Musique : John  Barry

*******

 

    Troisième James Bond "officiel"... 

     James Bond (Sean Connery) est chargé de surveiller le richissime Auric Goldfinger (Gert Fröbe) qui réside dans un hôtel de Miami. L'homme est un passionné de jeux de cartes, auxquels il gagne régulièrement. Bond découvre son stratagème et, par la même occasion, séduit la ravissante complice du magnat, Jill Masterson (Shirley Eaton). Mais il la retrouve un matin, morte, recouverte d'une peinture aurifère. Il suit en Suisse Goldfinger que les services secrets britanniques soupçonnent d'organiser un trafic d'or au niveau international...

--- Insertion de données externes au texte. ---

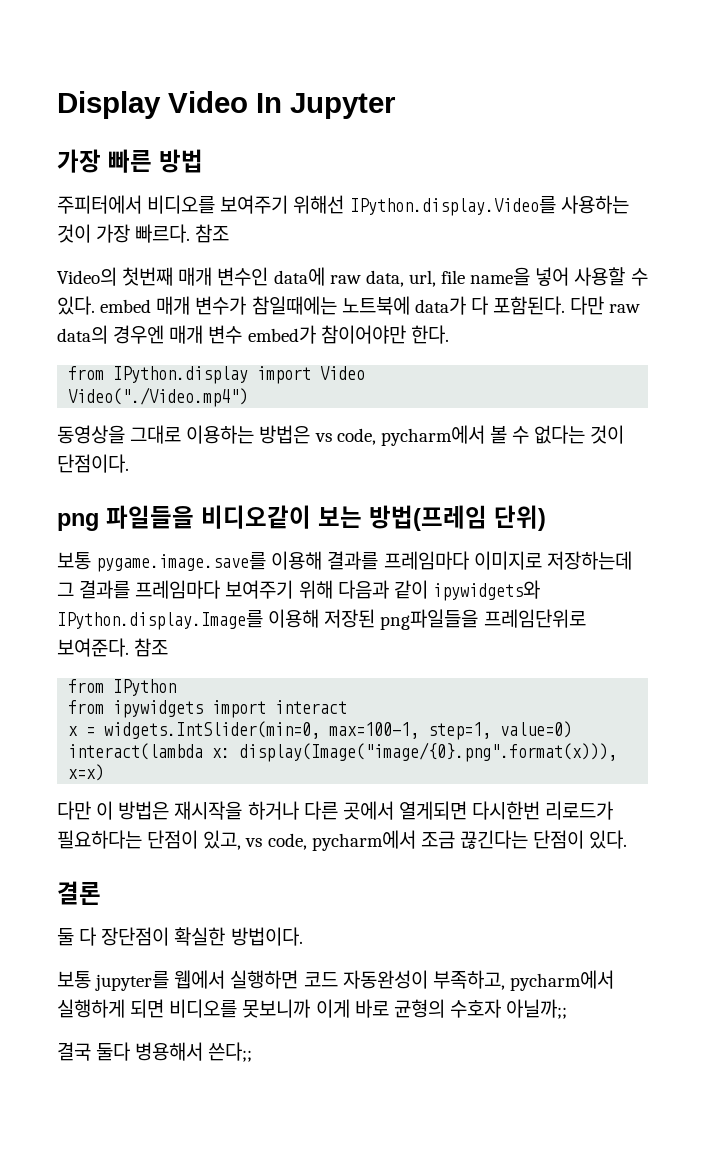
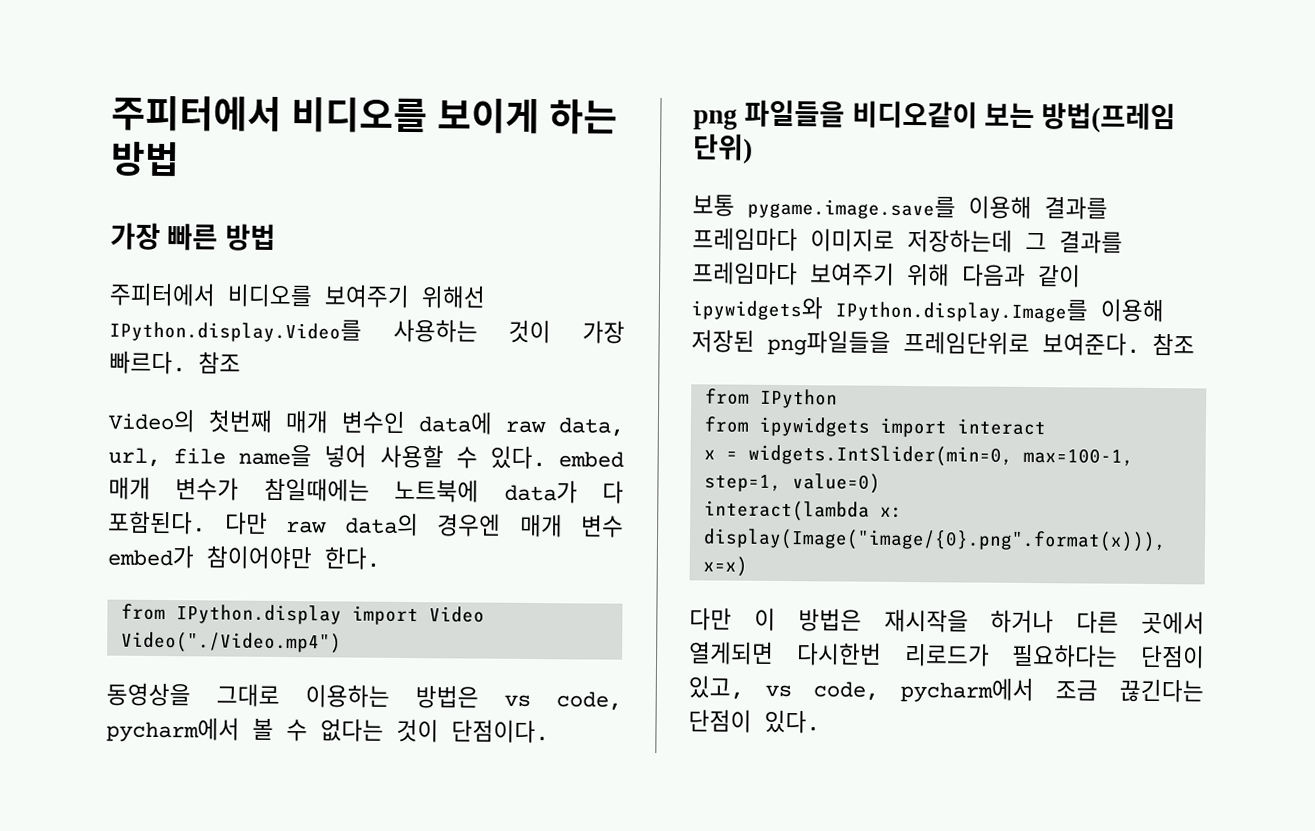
- Display Video In Jupyter
+ 주피터에서 비디오를 보이게 하는 방법
- 결론
- 둘 다 장단점이 확실한 방법이다.
- 보통 jupyter를 웹에서 실행하면 코드 자동완성이 부족하고, pycharm에서 실행하게 되면 비디오를 못보니까 이게 바로 균형의 수호자 아닐까;;
- 결국 둘다 병용해서 쓴다;;

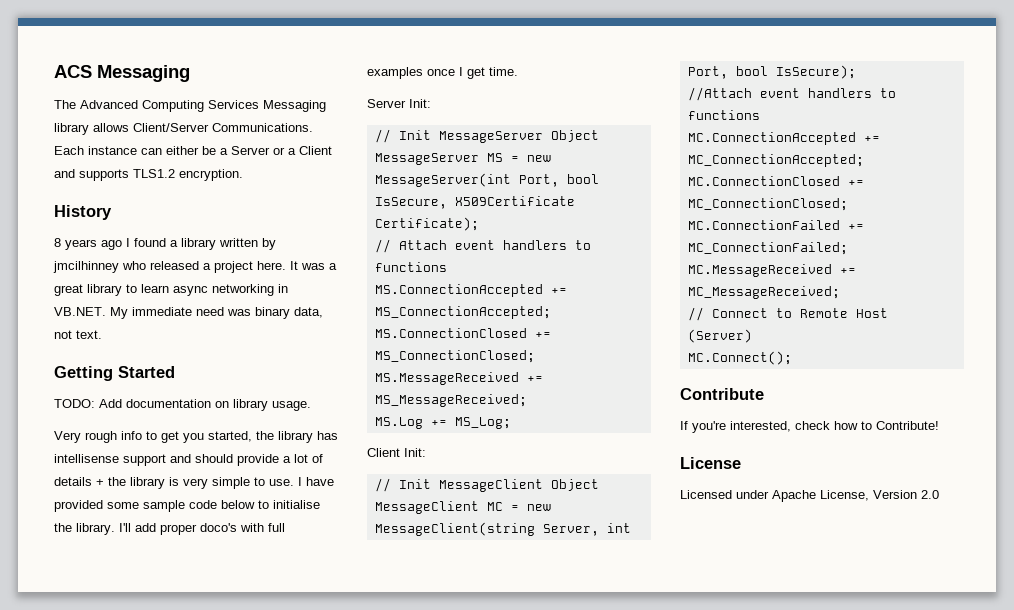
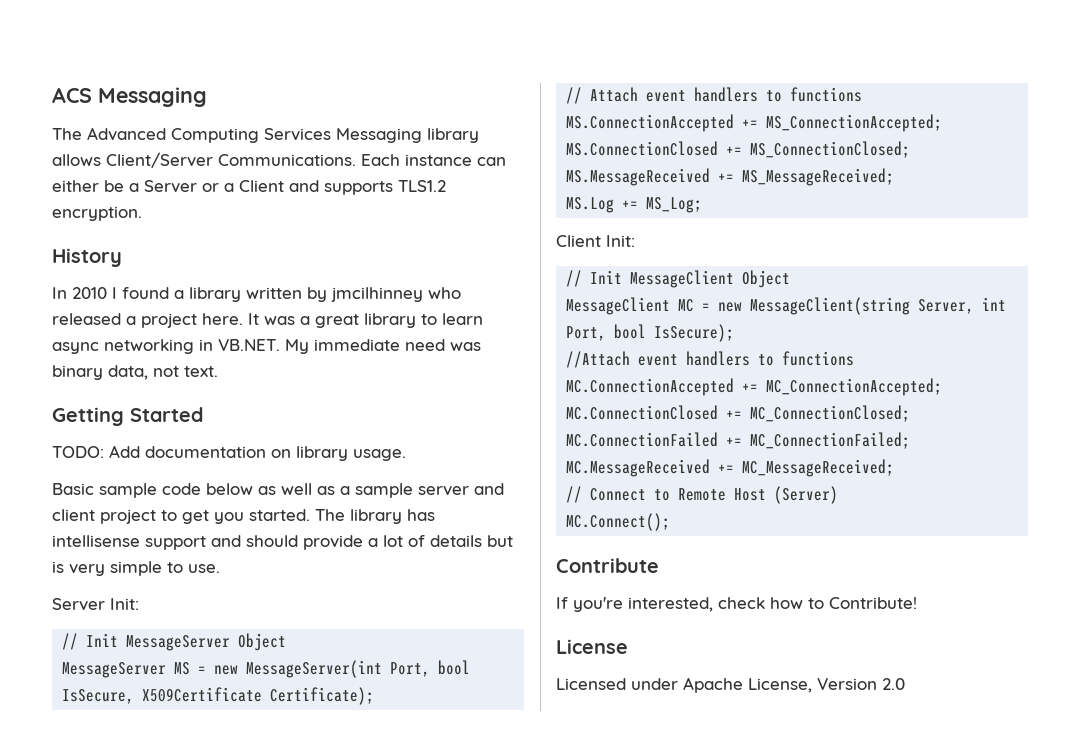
- 8 years ago I found a library written by jmcilhinney who released a project here.
+ In 2010 I found a library written by jmcilhinney who released a project here.
- Very rough info to get you started, the library has intellisense support and should provide a lot of details + the library is very simple to use. I have provided some sample code below to initialise the library. I'll add proper doco's with full examples once I get time.
+ Basic sample code below as well as a sample server and client project to get you started. The library has intellisense support and should provide a lot of details but is very simple to use.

     Le premier grand succès de la longue saga et sans doute le plus célèbre des épisodes. Avec juste raison, d'ailleurs, car même quarante ans après son tournage, il n'a pas à rougir de son ancienneté et conserve un charme quasiment intact. L'idée du scénario, à la fois originale et simple, est en adéquation avec le personnage mégalomaniaque de Goldfinger, tour à tour empreint d'une fausse bonhomie et porteur d'une cruauté profonde. L'équilibre entre action et "remplissage" est excellent, le rythme ne faiblit jamais, les intermèdes ne sont jamais ennuyeux, et le spectaculaire n'est pas recherché comme une fin en soi, ainsi que ce sera le cas dans nombre d'opus ultérieurs. L'élégance se mêle au sadisme, la désinvolture s'intègre dans le drame, un humour bon enfant saupoudre l'ensemble, et l'aventure demeure à l'échelle humaine, évitant de s'enfoncer dans les excès délirants, voire souvent infantiles, qui transformeront peu à peu le James Bond humain en une sorte de pantin déshumanisé, robotisé, plus proche de l'univers des jeux video que de l'espion de sa Gracieuse Majesté. La célèbre Aston Martin et ses gadgets, la classe de Pussy Galore (Honor Blackman), l'impressionnant Coréen Oddjob (Harold Sakata), le rondouillard Goldfinger, sans oublier la musique mythique, font de ce film une belle réussite dans le genre.